Mon. 1:00-3:00 p.m. AA 206

Tutorials:

Mon. 11:00-12:00 a.m. HW 402 [1]

Discussion Board:

https://piazza.com/utoronto.ca/winter2023/cscd70/home

Course Description

The goal of this course is to introduce students to the theoretical and practical aspects of building optimizing compilers that effectively exploit modern architectures. The course will begin with the fundamentals of compiler optimization, and will build upon these fundamentals to address issues in state-of-the-art commercial and research machines. Topics include the followings: intermediate representations, basic blocks and control flow graphs, dataflow analysis, partial redundancy elimination, loop optimizations, register allocation, instruction scheduling, inter-procedural analysis, memory hierarchy optimizations, extracting parallelism, and dynamic optimizations. Students will implement significant optimizations within LLVM, a modern research compiler framework.

Prerequisites

This course is not supposed to be your first C/C++ course. Previous knowledge on compiler frontend is recommended but not required.

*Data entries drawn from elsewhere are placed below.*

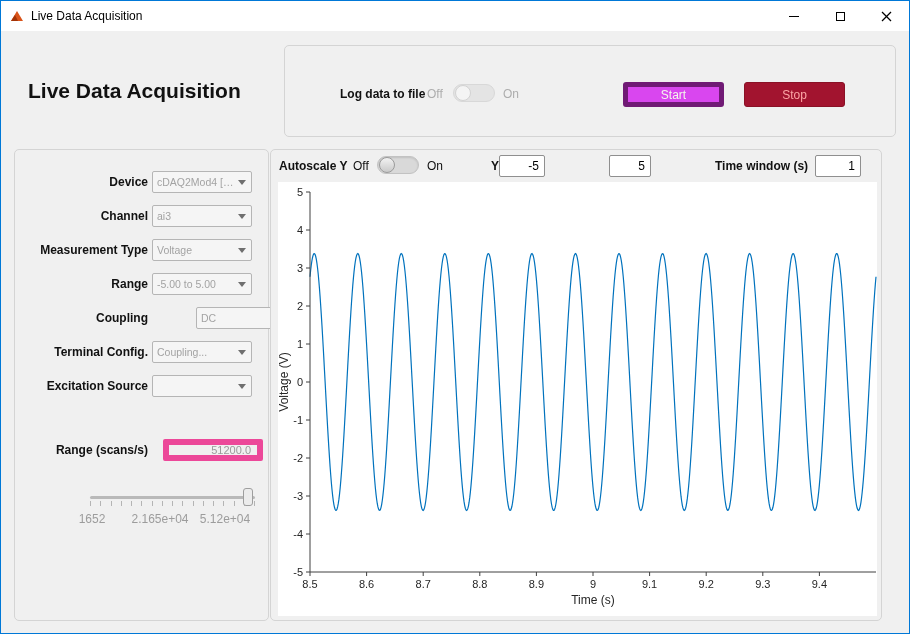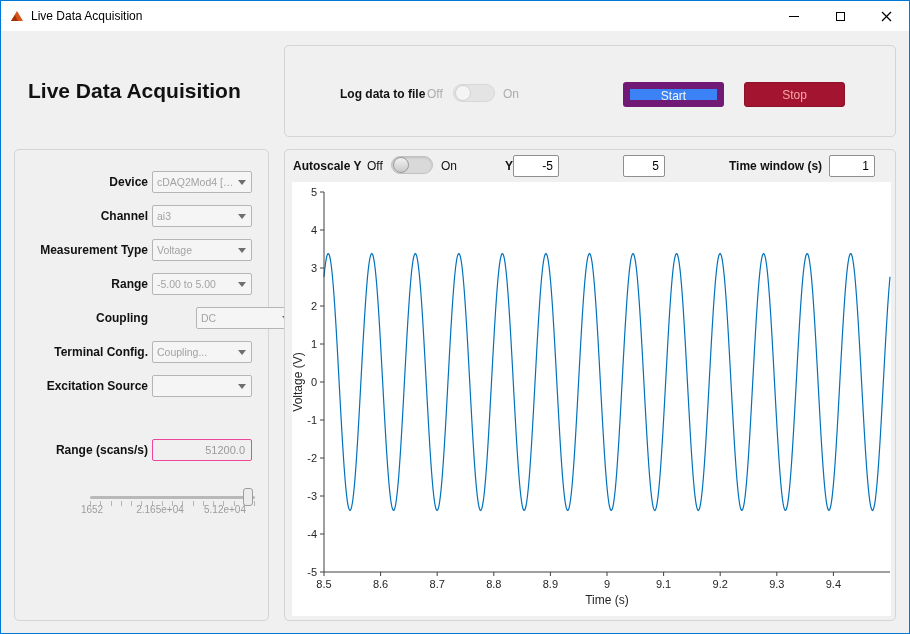--- a/index.html
+++ b/index.html
@@ -30,7 +30,7 @@
   .toggle.disabled { background:#e4e4e4; border-color:#d8d8d8; box-shadow:none; }
   .toggle.disabled .knob { background:#f4f4f4; border-color:#d2d2d2; }
   .btn { position:absolute; width:101px; height:25px; border-radius:3px; font-size:12px; font-family:"Liberation Sans", sans-serif; cursor:default; }
-  .btn.start { background:#3b82f6; border:7px solid #701a75; color:#f4f6ec; }
+  .btn.start { background:#d946ef; border:5px solid #701a75; color:#f4f6ec; }
   .btn.stop  { background:#A2142F; border:1px solid #8a1126; color:#fca5a5; }
   
   .device-panel { left:13px; top:118px; width:255px; height:472px; }

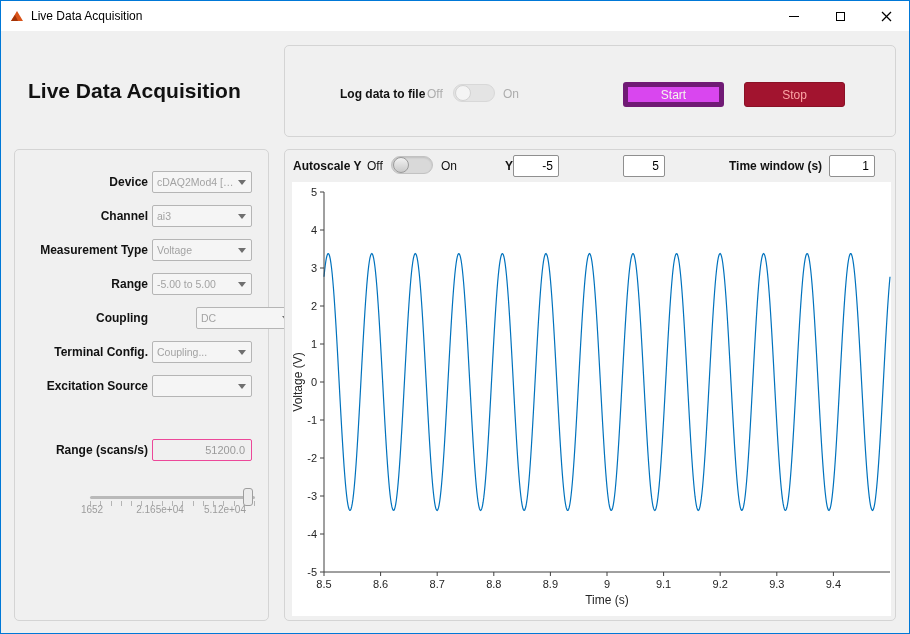--- a/index.html
+++ b/index.html
@@ -46,7 +46,7 @@
   .slider-thumb { position:absolute; top:2px; width:10px; height:18px; background:#ececec; border:1px solid #9e9e9e; border-radius:3px; }
   .slider-label { position:absolute; top:18px; transform:translateX(-50%); font-size:10px; color:#9c9c9c; white-space:nowrap; }
   
-  .plot-panel { left:283px; top:118px; width:612px; height:472px; }
+  .plot-panel { left:269px; top:118px; width:612px; height:472px; }
   .num-field { position:absolute; top:5px; height:22px; background:#fff; border:1px solid #8f8f8f; border-radius:2px; font-size:12px; color:#000; text-align:right; padding-right:5px; font-family:"Liberation Sans", sans-serif; }
   #plot-svg { position:absolute; left:7px; top:32px; background:#ffffff; }
   #plot-svg text { font-family:"Liberation Sans", sans-serif; }

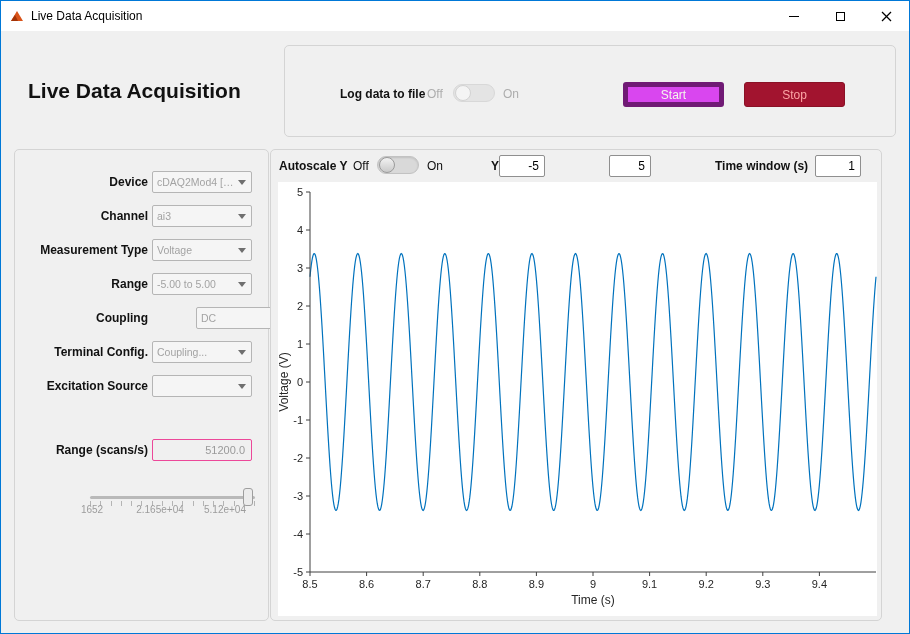--- a/index.html
+++ b/index.html
@@ -38,7 +38,7 @@
   .dropdown { position:absolute; left:137px; width:100px; height:22px; background:#f5f5f5; border:1px solid #b5b5b5; border-radius:2px; }
   .dd-text { position:absolute; left:4px; right:15px; top:0; line-height:20px; font-size:10.5px; color:#a3a3a3; white-space:nowrap; overflow:hidden; text-overflow:ellipsis; }
   .dd-arrow { position:absolute; right:5px; top:8px; width:0; height:0; border-left:4px solid transparent; border-right:4px solid transparent; border-top:5px solid #6f6f6f; }
-  .rate-field { position:absolute; left:137px; width:100px; height:22px; background:#f0f0f0; border:1px solid #ec4899; border-radius:2px; font-size:11px; color:#9a9a9a; text-align:right; padding-right:6px; font-family:"Liberation Sans", sans-serif; }
+  .rate-field { position:absolute; left:148px; width:100px; height:22px; background:#f0f0f0; border:6px solid #ec4899; border-radius:2px; font-size:11px; color:#9a9a9a; text-align:right; padding-right:6px; font-family:"Liberation Sans", sans-serif; }
   .slider { position:absolute; left:75px; top:336px; width:165px; height:44px; }
   .slider-track { position:absolute; left:0; top:10px; width:165px; height:3px; background:#b9b9b9; border-radius:2px; }
   .slider-ticks { position:absolute; left:0; top:15px; width:165px; height:5px;

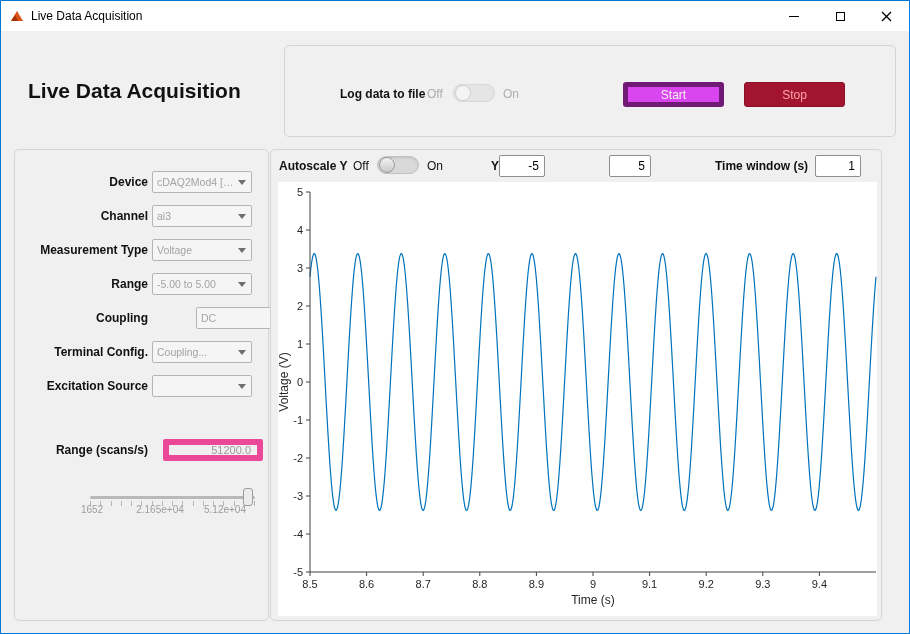--- a/index.html
+++ b/index.html
@@ -44,7 +44,7 @@
   .slider-ticks { position:absolute; left:0; top:15px; width:165px; height:5px;
     background:repeating-linear-gradient(to right, #b4b4b4 0 1px, transparent 1px 10.25px); }
   .slider-thumb { position:absolute; top:2px; width:10px; height:18px; background:#ececec; border:1px solid #9e9e9e; border-radius:3px; }
-  .slider-label { position:absolute; top:18px; transform:translateX(-50%); font-size:10px; color:#9c9c9c; white-space:nowrap; }
+  .slider-label { position:absolute; top:26px; transform:translateX(-50%); font-size:12px; color:#9c9c9c; white-space:nowrap; }
   
   .plot-panel { left:269px; top:118px; width:612px; height:472px; }
   .num-field { position:absolute; top:5px; height:22px; background:#fff; border:1px solid #8f8f8f; border-radius:2px; font-size:12px; color:#000; text-align:right; padding-right:5px; font-family:"Liberation Sans", sans-serif; }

If you feel uncertain about whether you are adequately prepared to take this class, please discuss this with the instructor.

Course Works and Grading

  • Assignments (45%)

    A major focus of this course is the assignments. We prefer that you work in groups of two on the assignments. The assignments will contain both programming and theoretical questions. There will be three assignments, each worth 15% of your final grade. The first assignment will be distributed on Jan. 9 and it will introduce you to the LLVM compiler framework.

  • Midterm (20%) and Final Exam (35%)

    There will be a midterm exam covering the first half of the course material and a final covering the whole. Both exams will be closed book, closed notes.